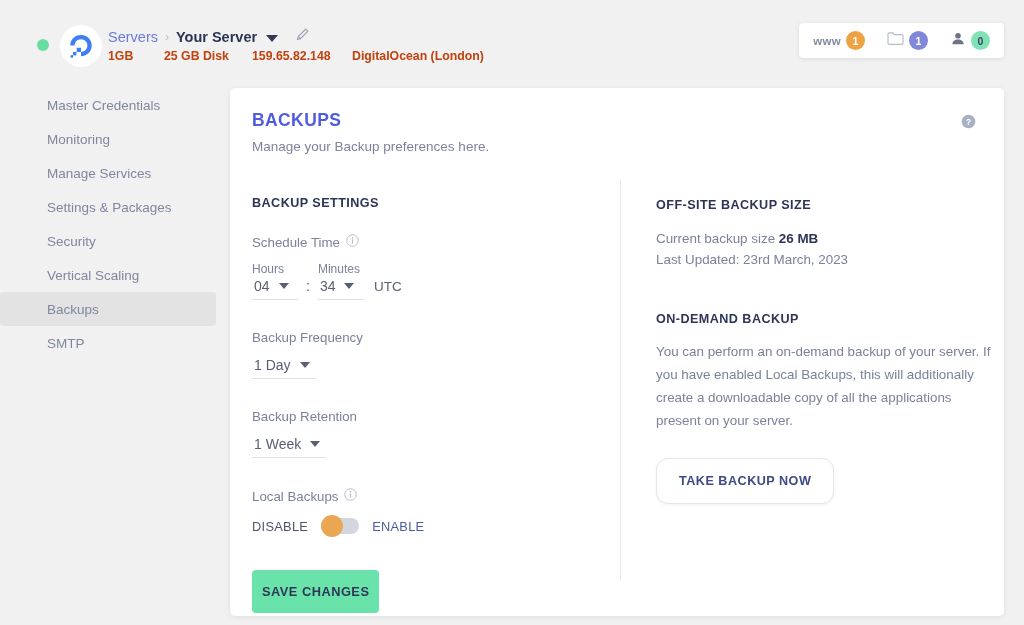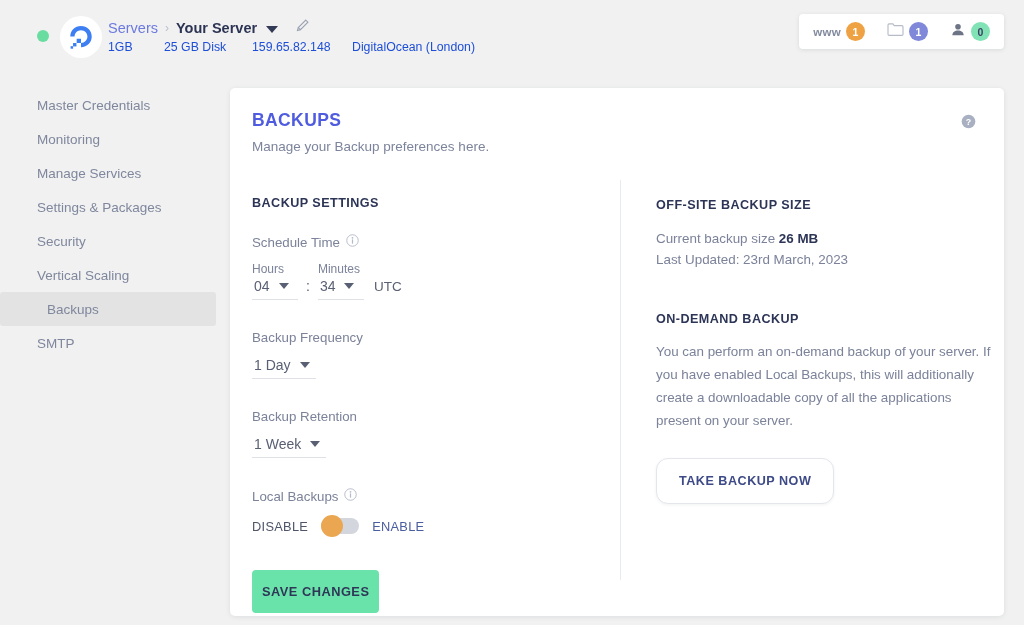--- a/index.html
+++ b/index.html
@@ -5,21 +5,21 @@
   * { box-sizing: border-box; margin: 0; padding: 0; }
   html, body {
     width: 1024px; height: 625px;
     background: #f1f1f1;
     font-family: "Liberation Sans", sans-serif;
     overflow: hidden;
   }
 
   
   .topbar {
-    position: absolute; left: 0; top: 4px; width: 1024px; height: 62px;
+    position: absolute; left: 0; top: 13px; width: 1024px; height: 62px;
     background: #f1f1f1;
   }
   .status-dot {
     position: absolute; left: 37px; top: 26px;
     width: 12px; height: 12px; border-radius: 50%;
     background: #69dda0;
   }
   .do-logo {
     position: absolute; left: 60px; top: 12px;
     width: 42px; height: 42px; border-radius: 50%;
@@ -45,21 +45,21 @@
     border-left: 6px solid transparent;
     border-right: 6px solid transparent;
     border-top: 7px solid #323a56;
     cursor: pointer;
   }
   .pencil-icon { margin-left: 10px; cursor: pointer; display:block; }
 
   .meta-row {
     position: absolute; left: 108px; top: 36px;
     display: flex; align-items: center;
-    font-size: 12.3px; color: #1d4ed8;
+    font-size: 12.3px; color: #c2410c; font-weight: bold;
   }
   .meta-row span { display: inline-block; }
   .m-ram   { width: 56px; }
   .m-disk  { width: 88px; }
   .m-ip    { width: 100px; }
   .m-prov  { }
 
   
   .badges {
     position: absolute; right: 20px; top: 10px;
@@ -79,21 +79,21 @@
   .c-green  { background: #80e2b5; color: #3b4263; }
 
   
   .sidebar { position: absolute; left: 0; top: 88px; width: 230px; }
   .sb-title {
     font-size: 14px; font-weight: bold; color: #2d3557;
     padding: 0 0 0 37px; margin-bottom: 16px;
   }
   .sb-item {
     height: 34px; display: flex; align-items: center;
-    padding-left: 37px; font-size: 13.5px; color: #7f879d;
+    padding-left: 47px; font-size: 13.5px; color: #7f879d;
     cursor: pointer; margin-bottom: 0;
   }
   .sb-item.active { background: #e3e3e3; border-radius: 3px; margin: 0 14px 0 0; padding-left: 47px; }
 
   
   .card {
     position: absolute; left: 230px; top: 88px;
     width: 774px; height: 528px;
     background: #ffffff; border-radius: 5px;
     box-shadow: 0 1px 5px rgba(60,66,87,.10);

Exercise brief:
Print each record exactly as it stands, skipping the pictures.

Task answer:
--- a/index.html
+++ b/index.html
@@ -5,21 +5,21 @@
   * { box-sizing: border-box; margin: 0; padding: 0; }
   html, body {
     width: 1024px; height: 625px;
     background: #f1f1f1;
     font-family: "Liberation Sans", sans-serif;
     overflow: hidden;
   }
 
   
   .topbar {
-    position: absolute; left: 0; top: 4px; width: 1024px; height: 62px;
+    position: absolute; left: 0; top: 13px; width: 1024px; height: 62px;
     background: #f1f1f1;
   }
   .status-dot {
     position: absolute; left: 37px; top: 26px;
     width: 12px; height: 12px; border-radius: 50%;
     background: #69dda0;
   }
   .do-logo {
     position: absolute; left: 60px; top: 12px;
     width: 42px; height: 42px; border-radius: 50%;
@@ -45,21 +45,21 @@
     border-left: 6px solid transparent;
     border-right: 6px solid transparent;
     border-top: 7px solid #323a56;
     cursor: pointer;
   }
   .pencil-icon { margin-left: 10px; cursor: pointer; display:block; }
 
   .meta-row {
     position: absolute; left: 108px; top: 36px;
     display: flex; align-items: center;
-    font-size: 12.3px; color: #1d4ed8;
+    font-size: 12.3px; color: #c2410c; font-weight: bold;
   }
   .meta-row span { display: inline-block; }
   .m-ram   { width: 56px; }
   .m-disk  { width: 88px; }
   .m-ip    { width: 100px; }
   .m-prov  { }
 
   
   .badges {
     position: absolute; right: 20px; top: 10px;
@@ -79,21 +79,21 @@
   .c-green  { background: #80e2b5; color: #3b4263; }
 
   
   .sidebar { position: absolute; left: 0; top: 88px; width: 230px; }
   .sb-title {
     font-size: 14px; font-weight: bold; color: #2d3557;
     padding: 0 0 0 37px; margin-bottom: 16px;
   }
   .sb-item {
     height: 34px; display: flex; align-items: center;
-    padding-left: 37px; font-size: 13.5px; color: #7f879d;
+    padding-left: 47px; font-size: 13.5px; color: #7f879d;
     cursor: pointer; margin-bottom: 0;
   }
   .sb-item.active { background: #e3e3e3; border-radius: 3px; margin: 0 14px 0 0; padding-left: 47px; }
 
   
   .card {
     position: absolute; left: 230px; top: 88px;
     width: 774px; height: 528px;
     background: #ffffff; border-radius: 5px;
     box-shadow: 0 1px 5px rgba(60,66,87,.10);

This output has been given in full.